The second question was:
Mr Illingworth, if they were to be hanging so much weight on those words ‘or possibly penile’, they’d throw out counts 1 and 2 as well, because apropos counts 1 and 2, the complainant said they were all digital and, on your argument, the statement by the police officer ‘possibly penile’ would show just as much uncertainty in relation to counts 1 and 2.
I understood counsel to acknowledge the force of these observations and no convincing reply was made. That last comment is not to be taken as any reflection on counsel since I consider that there was simply no reply to be made.
The second of the two arguments advanced was that the jury may have had a doubt as to whether the complainant may have been aged 17 at the time of count 3. I consider that that is an impermissible line of argument in the present circumstances. J gave clear evidence that she was 15 or 16 in Year 11 at the time and also clearly stated that she left home some time after count 3 when she was 16. No one at trial ever suggested she might have been over 17 at the time of count 3 and there was no basis to do so. Indeed, if there was any basis (for example, dated records associated with her address immediately after she left home) the prosecution would have been under a positive duty to disclose such material as being inconsistent with guilt of the charge.

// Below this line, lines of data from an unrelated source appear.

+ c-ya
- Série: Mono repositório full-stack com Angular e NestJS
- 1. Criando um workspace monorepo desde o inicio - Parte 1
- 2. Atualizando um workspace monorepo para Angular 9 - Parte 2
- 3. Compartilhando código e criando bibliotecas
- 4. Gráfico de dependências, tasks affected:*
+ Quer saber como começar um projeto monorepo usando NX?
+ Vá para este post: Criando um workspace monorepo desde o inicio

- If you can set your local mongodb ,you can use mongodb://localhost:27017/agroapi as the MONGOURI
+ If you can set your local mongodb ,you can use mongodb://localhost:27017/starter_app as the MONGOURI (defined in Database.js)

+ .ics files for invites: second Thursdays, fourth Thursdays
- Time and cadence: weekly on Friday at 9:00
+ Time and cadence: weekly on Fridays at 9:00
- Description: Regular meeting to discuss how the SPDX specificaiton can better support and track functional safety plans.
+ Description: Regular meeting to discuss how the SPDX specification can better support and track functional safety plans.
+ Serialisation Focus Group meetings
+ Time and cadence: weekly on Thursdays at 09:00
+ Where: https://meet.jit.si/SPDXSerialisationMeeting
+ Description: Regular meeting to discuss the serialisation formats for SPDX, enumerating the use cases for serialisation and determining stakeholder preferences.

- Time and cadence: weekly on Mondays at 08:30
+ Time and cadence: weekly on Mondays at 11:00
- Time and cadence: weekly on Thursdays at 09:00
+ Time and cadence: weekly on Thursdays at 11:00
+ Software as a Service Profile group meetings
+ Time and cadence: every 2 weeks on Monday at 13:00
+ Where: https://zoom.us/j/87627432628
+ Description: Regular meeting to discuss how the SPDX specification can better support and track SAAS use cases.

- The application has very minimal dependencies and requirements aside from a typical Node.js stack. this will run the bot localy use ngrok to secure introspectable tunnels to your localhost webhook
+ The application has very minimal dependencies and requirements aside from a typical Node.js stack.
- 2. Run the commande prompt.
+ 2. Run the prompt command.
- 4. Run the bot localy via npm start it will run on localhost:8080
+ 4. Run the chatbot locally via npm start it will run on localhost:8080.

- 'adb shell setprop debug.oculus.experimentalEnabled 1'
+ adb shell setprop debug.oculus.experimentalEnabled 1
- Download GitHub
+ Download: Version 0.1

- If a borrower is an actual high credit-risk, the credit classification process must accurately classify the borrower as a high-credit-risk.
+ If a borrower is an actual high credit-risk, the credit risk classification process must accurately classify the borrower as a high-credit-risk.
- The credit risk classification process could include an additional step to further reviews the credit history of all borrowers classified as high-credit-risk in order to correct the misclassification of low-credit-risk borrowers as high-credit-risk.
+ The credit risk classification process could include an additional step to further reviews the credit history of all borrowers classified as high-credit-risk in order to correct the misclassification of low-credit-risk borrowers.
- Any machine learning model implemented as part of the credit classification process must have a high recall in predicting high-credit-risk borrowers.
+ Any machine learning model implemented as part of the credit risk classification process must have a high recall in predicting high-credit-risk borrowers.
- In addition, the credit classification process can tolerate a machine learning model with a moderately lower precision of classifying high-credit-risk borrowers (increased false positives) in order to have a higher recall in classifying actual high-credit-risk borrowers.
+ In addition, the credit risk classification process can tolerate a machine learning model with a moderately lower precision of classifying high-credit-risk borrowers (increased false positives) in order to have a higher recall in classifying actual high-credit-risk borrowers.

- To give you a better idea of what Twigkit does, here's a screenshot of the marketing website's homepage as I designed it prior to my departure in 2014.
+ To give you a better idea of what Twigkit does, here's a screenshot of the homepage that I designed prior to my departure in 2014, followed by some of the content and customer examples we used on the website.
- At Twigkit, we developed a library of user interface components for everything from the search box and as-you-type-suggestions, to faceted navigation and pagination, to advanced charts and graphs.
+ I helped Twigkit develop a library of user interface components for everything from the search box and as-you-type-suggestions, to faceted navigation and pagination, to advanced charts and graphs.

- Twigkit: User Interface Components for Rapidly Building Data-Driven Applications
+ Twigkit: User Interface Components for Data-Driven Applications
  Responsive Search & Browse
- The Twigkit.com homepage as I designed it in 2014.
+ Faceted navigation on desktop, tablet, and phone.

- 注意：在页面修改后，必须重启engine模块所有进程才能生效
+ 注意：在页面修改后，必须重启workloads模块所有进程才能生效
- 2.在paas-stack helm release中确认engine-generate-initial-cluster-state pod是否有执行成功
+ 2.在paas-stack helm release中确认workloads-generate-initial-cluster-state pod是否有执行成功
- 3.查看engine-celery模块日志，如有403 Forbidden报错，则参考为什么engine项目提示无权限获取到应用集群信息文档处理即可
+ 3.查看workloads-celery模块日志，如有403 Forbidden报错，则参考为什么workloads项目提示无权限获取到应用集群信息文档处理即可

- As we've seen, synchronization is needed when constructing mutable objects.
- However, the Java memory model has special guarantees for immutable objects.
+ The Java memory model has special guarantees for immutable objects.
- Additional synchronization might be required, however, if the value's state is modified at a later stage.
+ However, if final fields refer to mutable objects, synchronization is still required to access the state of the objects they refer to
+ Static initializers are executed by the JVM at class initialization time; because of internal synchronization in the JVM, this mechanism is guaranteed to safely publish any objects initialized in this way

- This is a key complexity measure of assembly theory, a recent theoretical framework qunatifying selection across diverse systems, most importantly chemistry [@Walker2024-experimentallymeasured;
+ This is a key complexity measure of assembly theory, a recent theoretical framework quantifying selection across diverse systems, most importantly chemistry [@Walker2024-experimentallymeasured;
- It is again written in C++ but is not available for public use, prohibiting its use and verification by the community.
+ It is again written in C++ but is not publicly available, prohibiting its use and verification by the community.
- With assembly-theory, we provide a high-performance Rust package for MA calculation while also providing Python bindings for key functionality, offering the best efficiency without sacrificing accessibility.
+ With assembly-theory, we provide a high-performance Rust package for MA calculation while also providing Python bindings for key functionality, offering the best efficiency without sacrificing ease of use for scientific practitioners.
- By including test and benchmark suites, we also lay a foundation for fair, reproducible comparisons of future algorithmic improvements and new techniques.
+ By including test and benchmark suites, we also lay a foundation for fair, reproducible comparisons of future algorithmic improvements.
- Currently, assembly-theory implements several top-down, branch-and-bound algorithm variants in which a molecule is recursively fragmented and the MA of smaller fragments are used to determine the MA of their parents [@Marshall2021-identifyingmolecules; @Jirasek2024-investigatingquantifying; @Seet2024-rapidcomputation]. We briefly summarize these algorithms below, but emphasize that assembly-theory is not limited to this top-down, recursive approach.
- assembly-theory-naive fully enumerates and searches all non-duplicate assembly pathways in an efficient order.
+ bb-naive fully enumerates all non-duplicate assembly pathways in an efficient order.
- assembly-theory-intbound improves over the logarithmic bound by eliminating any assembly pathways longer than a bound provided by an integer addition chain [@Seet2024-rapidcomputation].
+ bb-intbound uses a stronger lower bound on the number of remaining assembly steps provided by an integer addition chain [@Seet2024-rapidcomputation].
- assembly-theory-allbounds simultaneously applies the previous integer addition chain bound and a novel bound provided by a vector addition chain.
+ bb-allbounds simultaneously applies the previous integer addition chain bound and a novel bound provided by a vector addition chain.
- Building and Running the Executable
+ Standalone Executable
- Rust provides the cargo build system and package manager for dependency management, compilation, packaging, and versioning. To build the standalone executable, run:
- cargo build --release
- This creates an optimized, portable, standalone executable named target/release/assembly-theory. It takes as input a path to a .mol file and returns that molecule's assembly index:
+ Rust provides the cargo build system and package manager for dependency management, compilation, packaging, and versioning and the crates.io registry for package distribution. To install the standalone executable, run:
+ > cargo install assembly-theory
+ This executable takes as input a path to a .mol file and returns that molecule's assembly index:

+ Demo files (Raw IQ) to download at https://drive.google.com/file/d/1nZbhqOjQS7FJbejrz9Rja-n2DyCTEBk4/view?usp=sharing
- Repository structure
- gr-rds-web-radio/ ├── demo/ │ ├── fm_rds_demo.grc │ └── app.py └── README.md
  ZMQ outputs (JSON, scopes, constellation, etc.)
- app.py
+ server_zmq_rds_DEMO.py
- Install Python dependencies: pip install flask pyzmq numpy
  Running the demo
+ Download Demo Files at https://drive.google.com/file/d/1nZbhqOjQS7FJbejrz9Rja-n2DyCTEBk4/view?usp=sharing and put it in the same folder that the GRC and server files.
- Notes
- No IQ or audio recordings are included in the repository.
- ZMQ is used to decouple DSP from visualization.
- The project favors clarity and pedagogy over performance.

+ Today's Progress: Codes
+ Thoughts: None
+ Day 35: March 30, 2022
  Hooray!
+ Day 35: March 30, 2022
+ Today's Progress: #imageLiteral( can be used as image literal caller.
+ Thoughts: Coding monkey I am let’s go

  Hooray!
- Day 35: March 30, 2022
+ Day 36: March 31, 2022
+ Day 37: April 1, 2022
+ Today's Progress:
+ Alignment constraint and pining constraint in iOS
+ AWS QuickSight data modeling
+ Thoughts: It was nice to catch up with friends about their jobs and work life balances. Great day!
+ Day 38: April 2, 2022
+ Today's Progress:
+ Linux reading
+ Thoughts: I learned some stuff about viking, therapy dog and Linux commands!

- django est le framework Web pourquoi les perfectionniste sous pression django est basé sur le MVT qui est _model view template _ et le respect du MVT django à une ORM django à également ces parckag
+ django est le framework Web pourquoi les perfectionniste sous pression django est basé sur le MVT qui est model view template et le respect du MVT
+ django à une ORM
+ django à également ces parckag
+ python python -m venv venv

Equally, if there was any such material known to the accused, he could easily have brought it to bear without prejudicing his overall tactical position.[70]
[70] For example in a submission of no case to answer in the absence of the jury.
In any event, I consider that the prosecution submission here was the type of matter referred to in the decision in R v Gbojueh[71] by Gray and Sulan JJ thus:[72]
The Director submitted that this conduct by the complainant prior to the first count of rape, if accepted by the jury, could have caused the jury to consider there was a doubt as to the question of the defendant’s state of mind. It was suggested that the alleged conduct of the complainant could have led the defendant to believe that she was leading him on, so that he was in a state of mind that she was consenting when in fact she was not. It was further said it was open to the jury on that evidence to conclude that there was a doubt as to whether the defendant had the necessary criminal intent, and in particular that the prosecution had not disproved that the defendant was not recklessly indifferent as to whether the complainant was consenting. To put it another way, that the jury may have taken the view that the prosecution had not excluded a reasonable hypothesis consistent with innocence.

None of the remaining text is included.